§ **GOAL OF THE EXERCISE**: Restate the listing below word for word. No picture belongs in the result.

§ **ENTRIES SHOWN**:
○ ○ ○

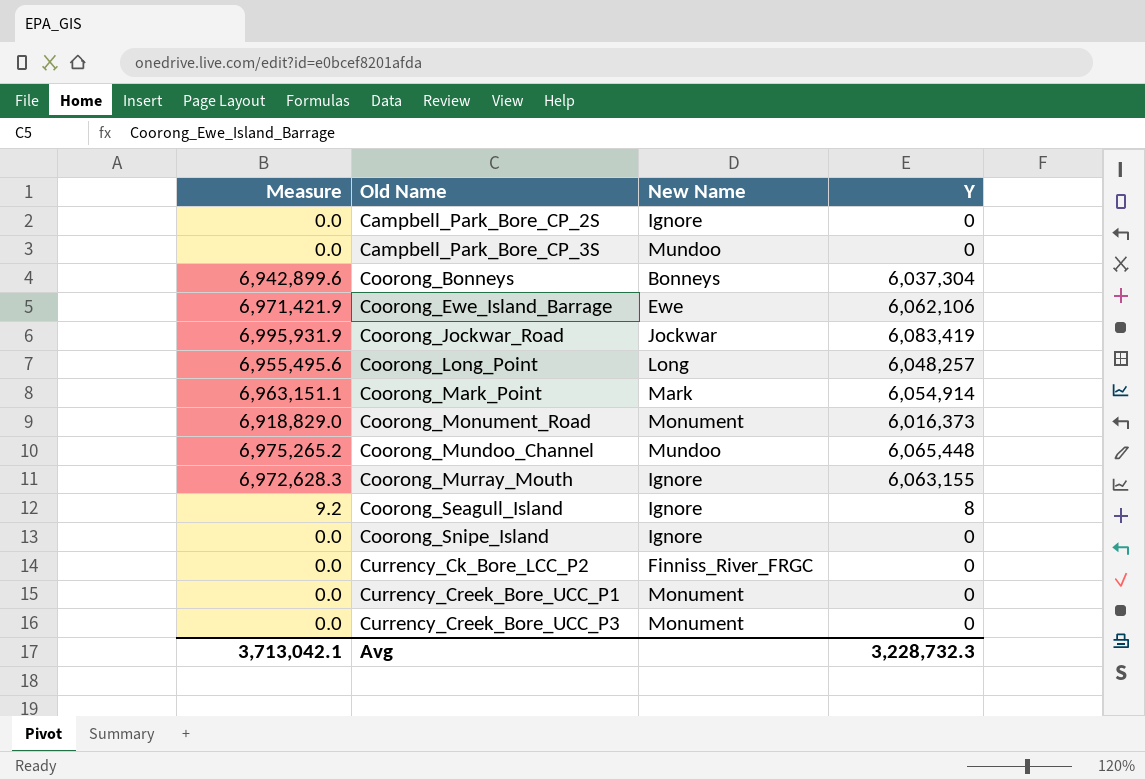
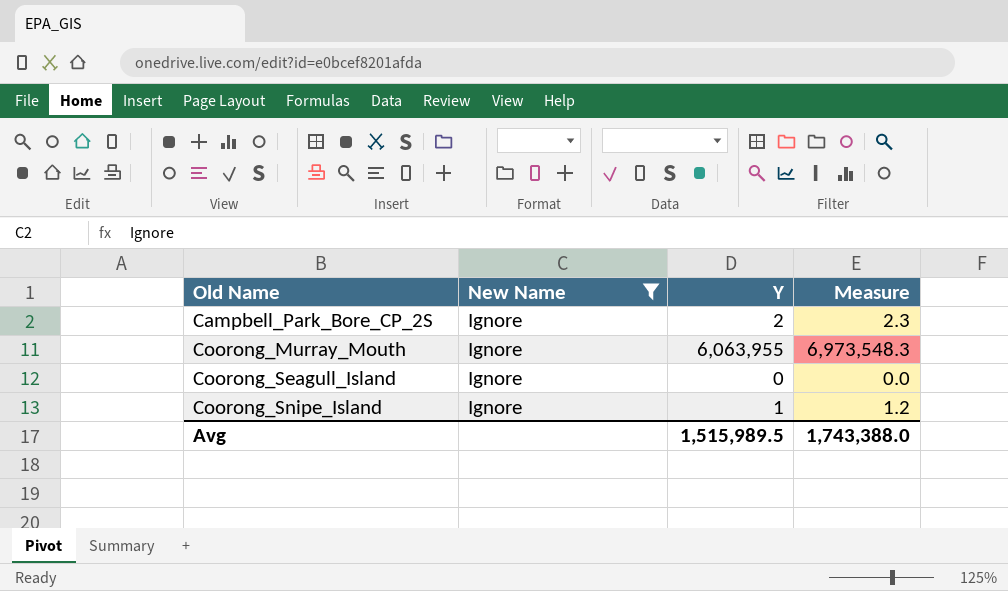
filter: none -> New Name = Ignore
column Measure | position: 1 -> 4
Campbell_Park_Bore_CP_2S | Y: 0 -> 2
Campbell_Park_Bore_CP_2S | Measure: 0.0 -> 2.3
Coorong_Murray_Mouth | Y: 6,063,155 -> 6,063,955
Coorong_Murray_Mouth | Measure: 6,972,628.3 -> 6,973,548.3
Coorong_Seagull_Island | Y: 8 -> 0
Coorong_Seagull_Island | Measure: 9.2 -> 0.0
Coorong_Snipe_Island | Y: 0 -> 1
Coorong_Snipe_Island | Measure: 0.0 -> 1.2
Avg | Y: 3,228,732.3 -> 1,515,989.5
Avg | Measure: 3,713,042.1 -> 1,743,388.0

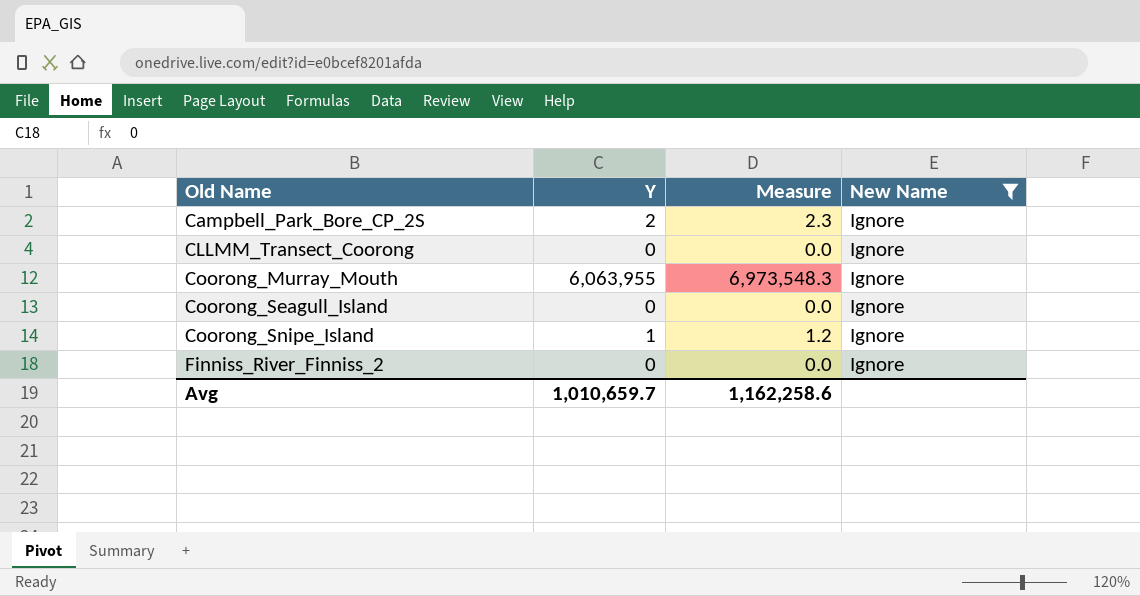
column New Name | position: 2 -> 4
row CLLMM_Transect_Coorong: none -> 0 | 0.0 | Ignore
row Finniss_River_Finniss_2: none -> 0 | 0.0 | Ignore
Avg | Y: 1,515,989.5 -> 1,010,659.7
Avg | Measure: 1,743,388.0 -> 1,162,258.6

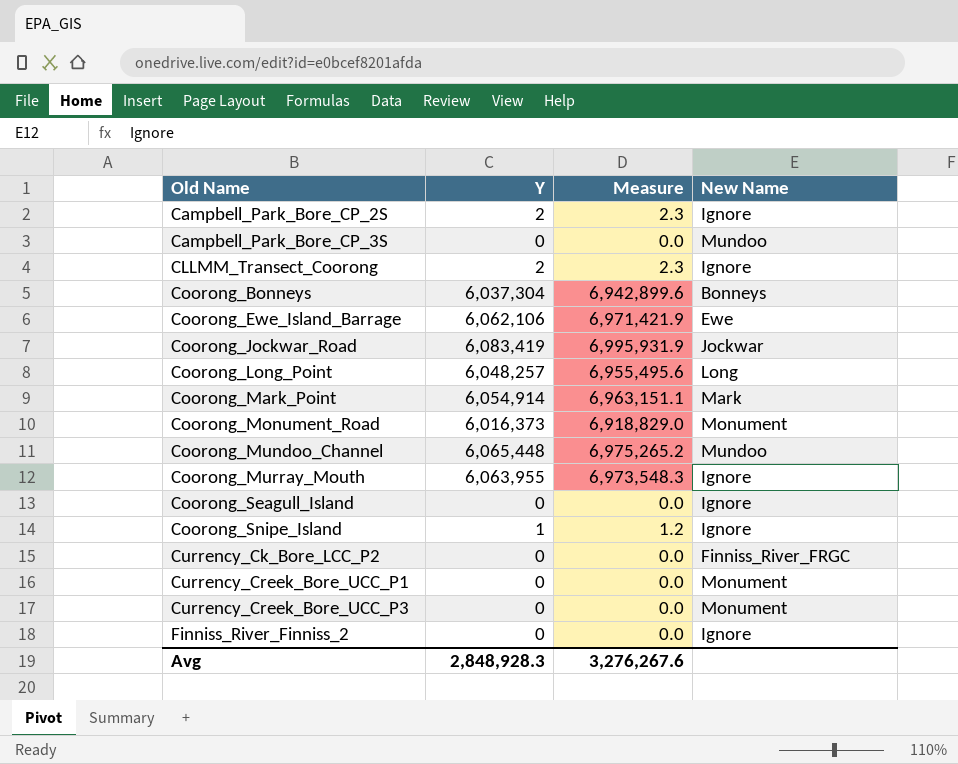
filter: New Name = Ignore -> none
CLLMM_Transect_Coorong | Y: 0 -> 2
CLLMM_Transect_Coorong | Measure: 0.0 -> 2.3
Avg | Y: 1,010,659.7 -> 2,848,928.3
Avg | Measure: 1,162,258.6 -> 3,276,267.6

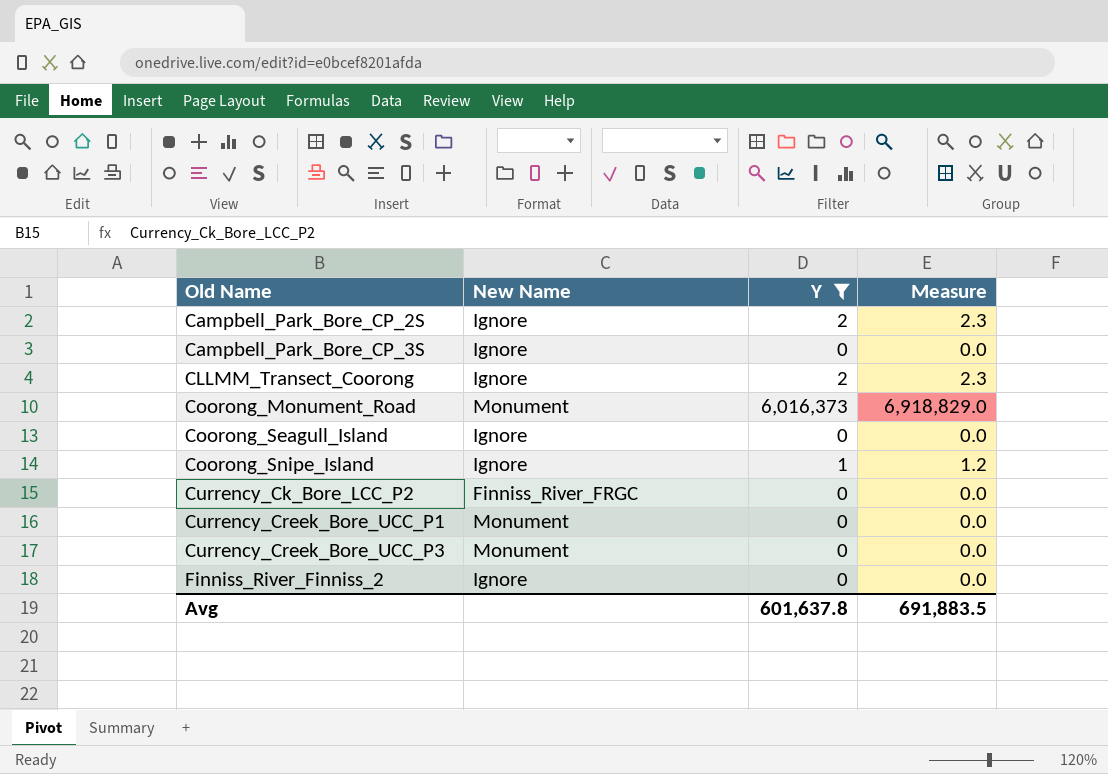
filter: none -> Y <= 6,016,373
column New Name | position: 4 -> 2
Campbell_Park_Bore_CP_3S | New Name: Mundoo -> Ignore
Avg | Y: 2,848,928.3 -> 601,637.8
Avg | Measure: 3,276,267.6 -> 691,883.5

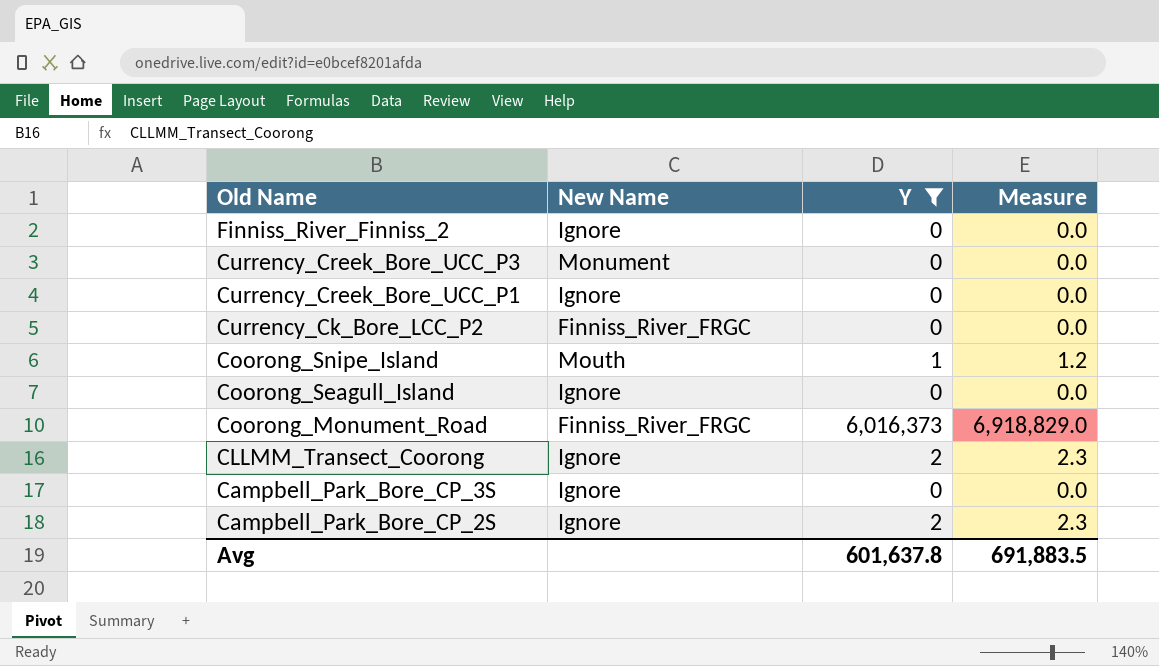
row order: Old Name ascending -> Old Name descending
Currency_Creek_Bore_UCC_P1 | New Name: Monument -> Ignore
Coorong_Snipe_Island | New Name: Ignore -> Mouth
Coorong_Monument_Road | New Name: Monument -> Finniss_River_FRGC

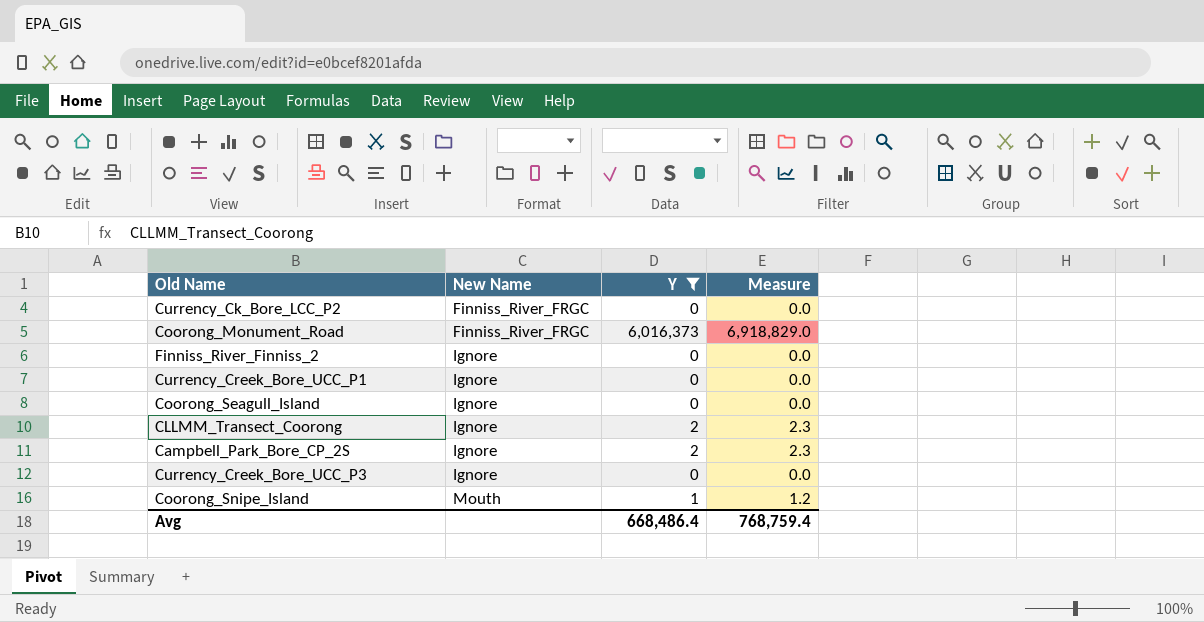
row order: Old Name descending -> New Name ascending
row Campbell_Park_Bore_CP_3S: Ignore | 0 | 0.0 -> none
Currency_Creek_Bore_UCC_P3 | New Name: Monument -> Ignore
Avg | Y: 601,637.8 -> 668,486.4
Avg | Measure: 691,883.5 -> 768,759.4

○ ○ ○

§ **TASK RESULT**:
filter: none -> New Name = Ignore
column Measure | position: 1 -> 4
Campbell_Park_Bore_CP_2S | Y: 0 -> 2
Campbell_Park_Bore_CP_2S | Measure: 0.0 -> 2.3
Coorong_Murray_Mouth | Y: 6,063,155 -> 6,063,955
Coorong_Murray_Mouth | Measure: 6,972,628.3 -> 6,973,548.3
Coorong_Seagull_Island | Y: 8 -> 0
Coorong_Seagull_Island | Measure: 9.2 -> 0.0
Coorong_Snipe_Island | Y: 0 -> 1
Coorong_Snipe_Island | Measure: 0.0 -> 1.2
Avg | Y: 3,228,732.3 -> 1,515,989.5
Avg | Measure: 3,713,042.1 -> 1,743,388.0

column New Name | position: 2 -> 4
row CLLMM_Transect_Coorong: none -> 0 | 0.0 | Ignore
row Finniss_River_Finniss_2: none -> 0 | 0.0 | Ignore
Avg | Y: 1,515,989.5 -> 1,010,659.7
Avg | Measure: 1,743,388.0 -> 1,162,258.6

filter: New Name = Ignore -> none
CLLMM_Transect_Coorong | Y: 0 -> 2
CLLMM_Transect_Coorong | Measure: 0.0 -> 2.3
Avg | Y: 1,010,659.7 -> 2,848,928.3
Avg | Measure: 1,162,258.6 -> 3,276,267.6

filter: none -> Y <= 6,016,373
column New Name | position: 4 -> 2
Campbell_Park_Bore_CP_3S | New Name: Mundoo -> Ignore
Avg | Y: 2,848,928.3 -> 601,637.8
Avg | Measure: 3,276,267.6 -> 691,883.5

row order: Old Name ascending -> Old Name descending
Currency_Creek_Bore_UCC_P1 | New Name: Monument -> Ignore
Coorong_Snipe_Island | New Name: Ignore -> Mouth
Coorong_Monument_Road | New Name: Monument -> Finniss_River_FRGC

row order: Old Name descending -> New Name ascending
row Campbell_Park_Bore_CP_3S: Ignore | 0 | 0.0 -> none
Currency_Creek_Bore_UCC_P3 | New Name: Monument -> Ignore
Avg | Y: 601,637.8 -> 668,486.4
Avg | Measure: 691,883.5 -> 768,759.4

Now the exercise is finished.